Open crimx opened this issue 6 years ago • 6 comments

I was trying write something like

const [callback, flag] = useEventCallback<
  React.MouseEvent<HTMLElement> | boolean,
  boolean
>($events => $events.pipe(mapTo(false)), false)

callback(true)

And there was type error.

Argument of type 'true' is not assignable to parameter of type 'false & true & MouseEvent<HTMLElement, MouseEvent>'.
  Type 'true' is not assignable to type 'false'.ts(2345)

Checking the source

https://github.com/LeetCode-OpenSource/rxjs-hooks/blob/2b781f12d0c54a079cca9e419153e50e0388fcb0/src/use-event-callback.ts#L6

It seems like for example

type Callback = VoidableEventCallback<string | boolean>

will be resolved as

type Callback = ((e: string) => void) | ((e: false) => void) | ((e: true) => void)

which means e has to be string & boolean. Is this a bug or am I missing something here?

crimx avatar Jul 16 '19 13:07 crimx

It's seem like a TypeScript behavior. Maybe you should let TypeScript resolve the generic type params itself.

const [callback, flag] = useEventCallback(($events: Observable<React.MouseEvent<HTMLElement> | boolean>) => $events.pipe(mapTo(false)), false)

callback(true)

Brooooooklyn avatar Jul 16 '19 14:07 Brooooooklyn

Same result. It's the VoidableEventCallback giving the wrong types.

crimx avatar Jul 16 '19 14:07 crimx

What's version of the TypeScript in your project? I'm using [email protected] and const [callback, flag] = useEventCallback(($events: Observable<React.MouseEvent<HTMLElement> | boolean>) => $events.pipe(mapTo(false)), false) works fine.

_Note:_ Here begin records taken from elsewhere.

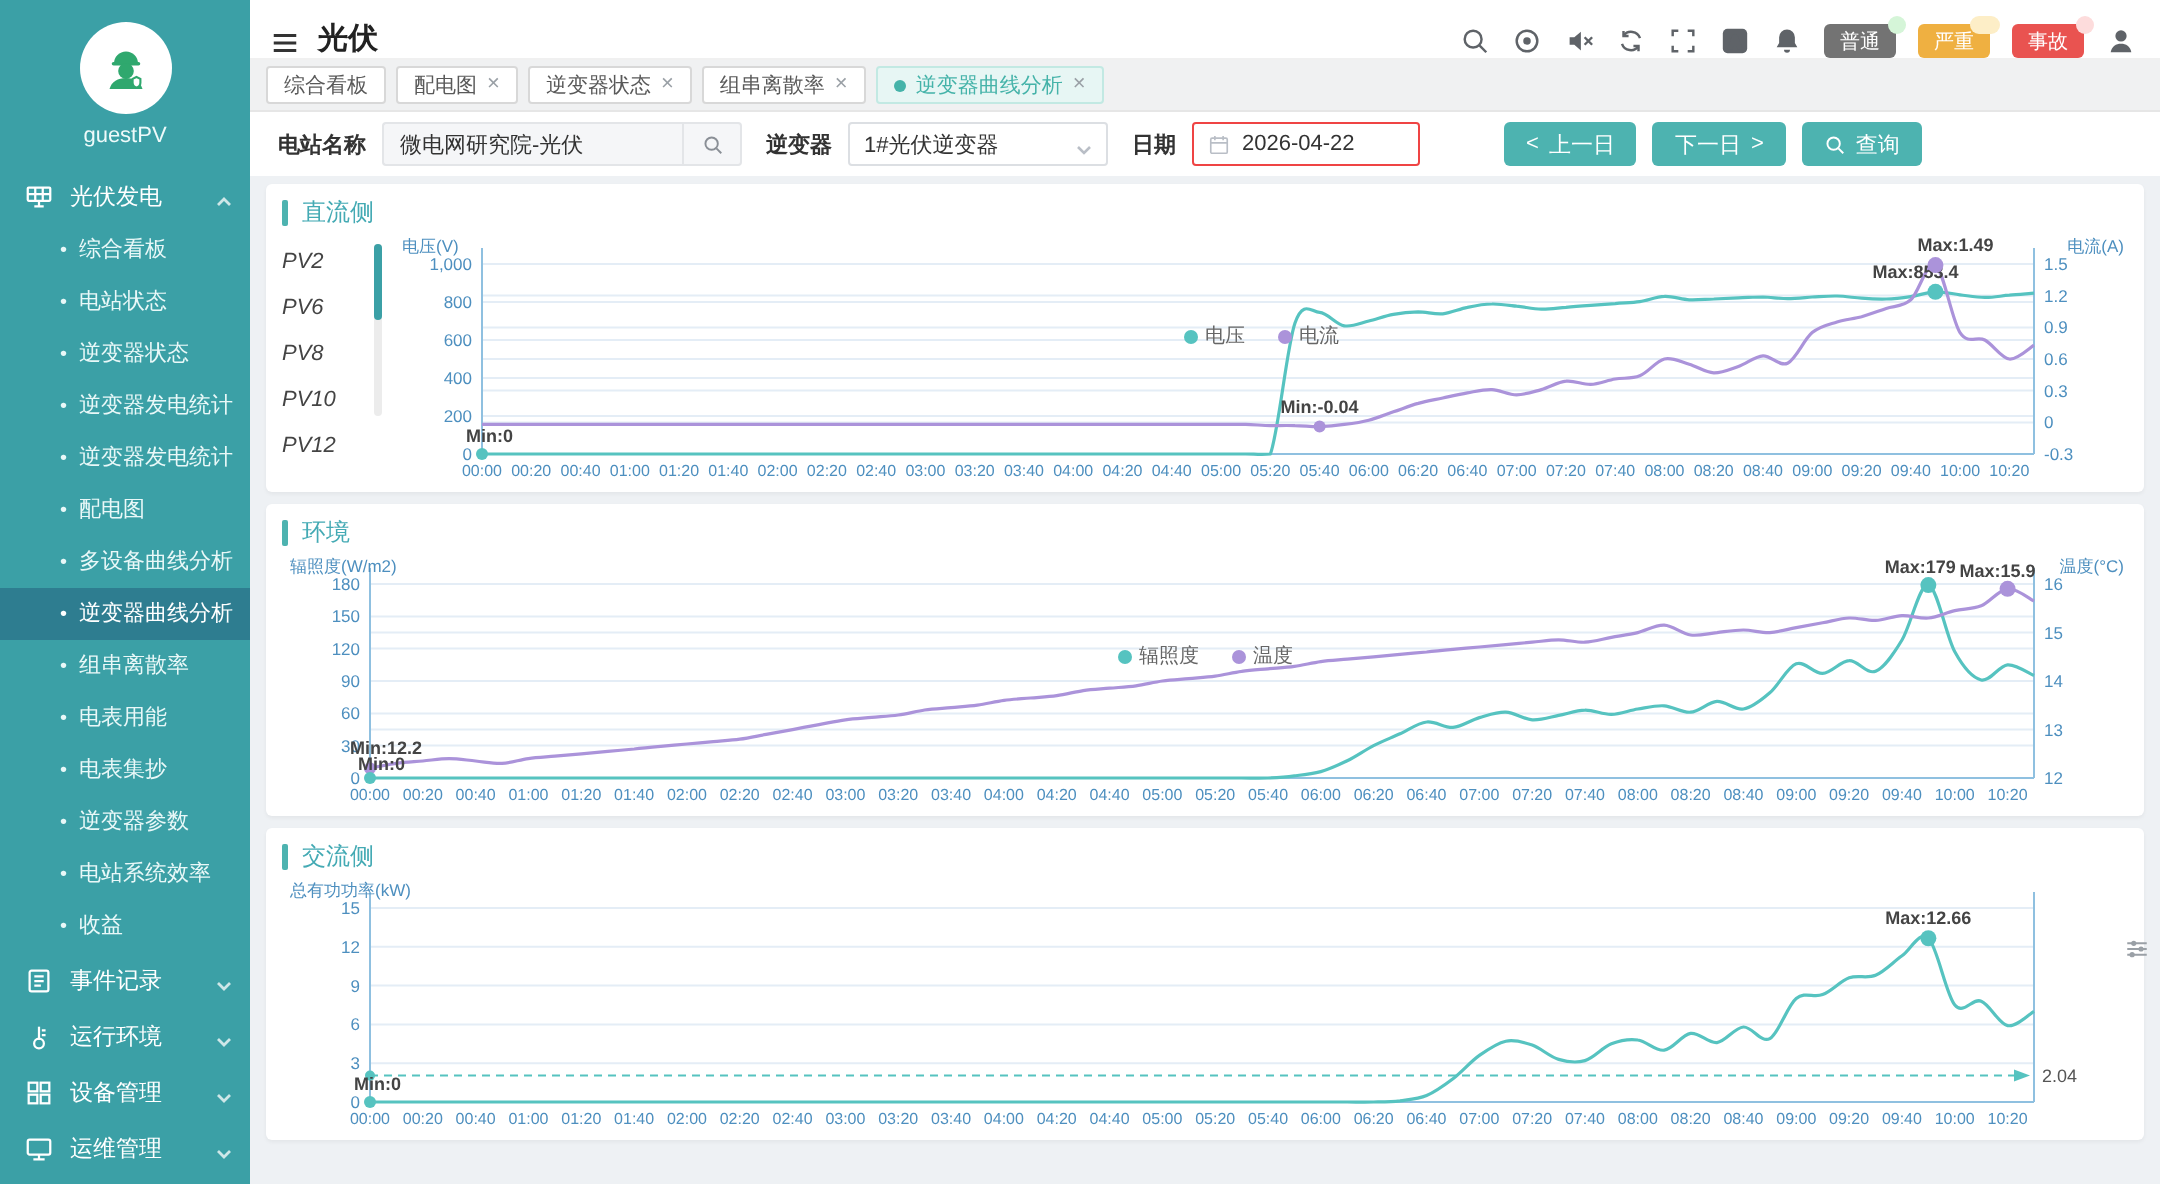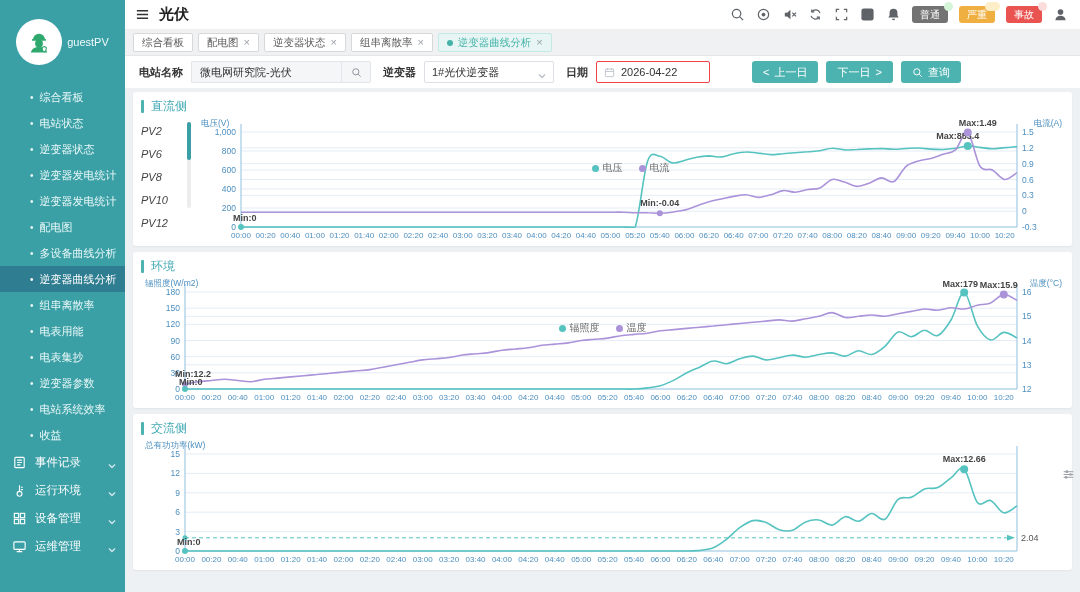--- a/index.html
+++ b/index.html
@@ -1,36 +1,36 @@
 <!DOCTYPE html>
 <html><head>
 <meta charset="utf-8">
 <style>
   * { margin:0; padding:0; box-sizing:border-box; }
   html,body { font-family:"Liberation Sans","DejaVu Sans",sans-serif; }
   .app { width:1080px; height:592px; display:flex; overflow:hidden; background:#eef1f4; font-size:12px; color:#333; }
 
   
   .sidebar { width:125px; background:#3BA0A6; color:#fff; flex-shrink:0; display:flex; flex-direction:column; overflow:hidden; }
-  .profile { height:84px; display:flex; flex-direction:row; align-items:center; justify-content:center; gap:5px; flex-shrink:0; }
+  .profile { height:84px; display:flex; flex-direction:column; align-items:center; justify-content:center; gap:5px; flex-shrink:0; }
   .avatar { width:46px; height:46px; border-radius:50%; background:#fff; display:flex; align-items:center; justify-content:center; }
   .username { font-size:11px; color:#eefafa; }
   .side-nav { flex:1; }
   .side-section { height:28px; display:flex; align-items:center; padding:0 9px 0 12px; font-size:11.5px; cursor:pointer; }
   .side-section .sicon { width:15px; height:15px; margin-right:8px; flex-shrink:0; }
   .side-section .sicon svg { width:100%; height:100%; stroke:currentColor; fill:none; stroke-width:1.2; }
   .side-section .chev { margin-left:auto; width:8px; height:6px; opacity:.75; }
   .side-section .chev svg { width:8px; height:6px; stroke:currentColor; fill:none; stroke-width:1.4; }
   .side-item { height:26px; line-height:26px; padding-left:30px; font-size:11px; color:#e9f8f8; cursor:pointer; white-space:nowrap; }
   .side-item.active { background:#2E7D90; color:#fff; }
   .side-item .dot { margin-right:6px; font-size:10px; }
 
   
   .main { flex:1; display:flex; flex-direction:column; min-width:0; position:relative; }
-  .topbar { height:30px; background:#fff; display:flex; align-items:center; padding:0 12px 0 10px; gap:9px; border-bottom:1px solid #f0f0f0; flex-shrink:0; }
+  .topbar { height:30px; background:#fff; display:flex; align-items:flex-end; padding:0 12px 0 10px; gap:9px; border-bottom:1px solid #f0f0f0; flex-shrink:0; }
   .hamb { width:15px; height:15px; color:#333; cursor:pointer; }
   .hamb svg { width:100%; height:100%; stroke:currentColor; stroke-width:1.6; fill:none; }
   .page-title { font-size:15px; font-weight:bold; color:#222; }
   .topbar-right { margin-left:auto; display:flex; align-items:center; gap:11px; }
   .tbicon { width:15px; height:15px; color:#5f6368; cursor:pointer; display:inline-flex; }
   .tbicon svg { width:100%; height:100%; stroke:currentColor; fill:none; stroke-width:1.3; }
   .alarm { position:relative; height:17px; padding:0 8px; border:none; border-radius:3px; color:#fff; font-size:10px; cursor:pointer; font-family:inherit; }
   .alarm .mini { position:absolute; top:-4px; right:-5px; height:9px; width:9px; border-radius:5px; }
   .alarm .mini.wide { width:15px; }
 
@@ -91,20 +91,30 @@
           <path d="M12 17a8 8 0 0 1 16 0z" fill="#2fa86e"></path>
           <rect x="10.5" y="16" width="19" height="2.4" rx="1.2" fill="#2fa86e"></rect>
           <circle cx="20" cy="22" r="5.2" fill="#2fa86e"></circle>
           <path d="M9 34c1.4-5.2 5.6-7.4 11-7.4s9.6 2.2 11 7.4z" fill="#2fa86e"></path>
           <path d="M27 26l2.6 1.2v2.6c0 1.8-1.2 2.8-2.6 3.4-1.4-.6-2.6-1.6-2.6-3.4v-2.6z" fill="#fff" stroke="#2fa86e" stroke-width="1.4"></path>
         </svg>
       </div>
       <div class="username">guestPV</div>
     </div>
     <nav class="side-nav">
+        <div class="side-section">
+          <span class="sicon"><svg viewBox="0 0 16 16">
+              <rect x="2" y="3" width="12" height="7" rx="0.5"></rect>
+              <path d="M2 6.5h12M6 3v7M10 3v7M8 10v3M5.5 13h5"></path>
+            </svg></span>
+          <span>光伏发电</span>
+          <span class="chev"><svg viewBox="0 0 8 6">
+              <path d="M1 4.5l3-3 3 3"></path>
+            </svg></span>
+        </div>
         <div class="side-item"><span class="dot">•</span><span>综合看板</span></div>
         <div class="side-item"><span class="dot">•</span><span>电站状态</span></div>
         <div class="side-item"><span class="dot">•</span><span>逆变器状态</span></div>
         <div class="side-item"><span class="dot">•</span><span>逆变器发电统计</span></div>
         <div class="side-item"><span class="dot">•</span><span>逆变器发电统计</span></div>
         <div class="side-item"><span class="dot">•</span><span>配电图</span></div>
         <div class="side-item"><span class="dot">•</span><span>多设备曲线分析</span></div>
         <div class="side-item active"><span class="dot">•</span><span>逆变器曲线分析</span></div>
         <div class="side-item"><span class="dot">•</span><span>组串离散率</span></div>
         <div class="side-item"><span class="dot">•</span><span>电表用能</span></div>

Brooooooklyn avatar Jul 16 '19 15:07 Brooooooklyn

I'm using 3.5.2 too.

const [callback, flag] = useEventCallback(($events: Observable<React.MouseEvent<HTMLElement> | boolean>) => $events.pipe(mapTo(false)), false) is fine. It's callback(true) got the error.

Found this on the doc, might be the reason?

Conditional types in which the checked type is a naked type parameter are called distributive conditional types. Distributive conditional types are automatically distributed over union types during instantiation. For example, an instantiation of T extends U ? X : Y with the type argument A | B | C for T is resolved as (A extends U ? X : Y) | (B extends U ? X : Y) | (C extends U ? X : Y).

crimx avatar Jul 16 '19 15:07 crimx

It's a known trick of Typescript, that is when a union is put in a contravariant place(like function parameter) in conditional type it will be turned into a intersection type. So boolean = true | false is turned into true & false aka never

There is one easy and tricky solution

type VoidableEventCallback<EventValue> = {
  0: () => void
  1: (e: EventValue) => void
}[EventValue extends void ? 0 : 1]

But @Brooooooklyn what is the purpose of this type in the first place? In Typescript a function with a void parameter is quite identical to a function with no parameter

declare function foo(a: void): void
foo()
foo(1) // error

Austaras avatar Sep 25 '19 03:09 Austaras

Very insightful! Didn't know a trick like this. Wish you'd comment earlier so that I don't have to make my own wheels.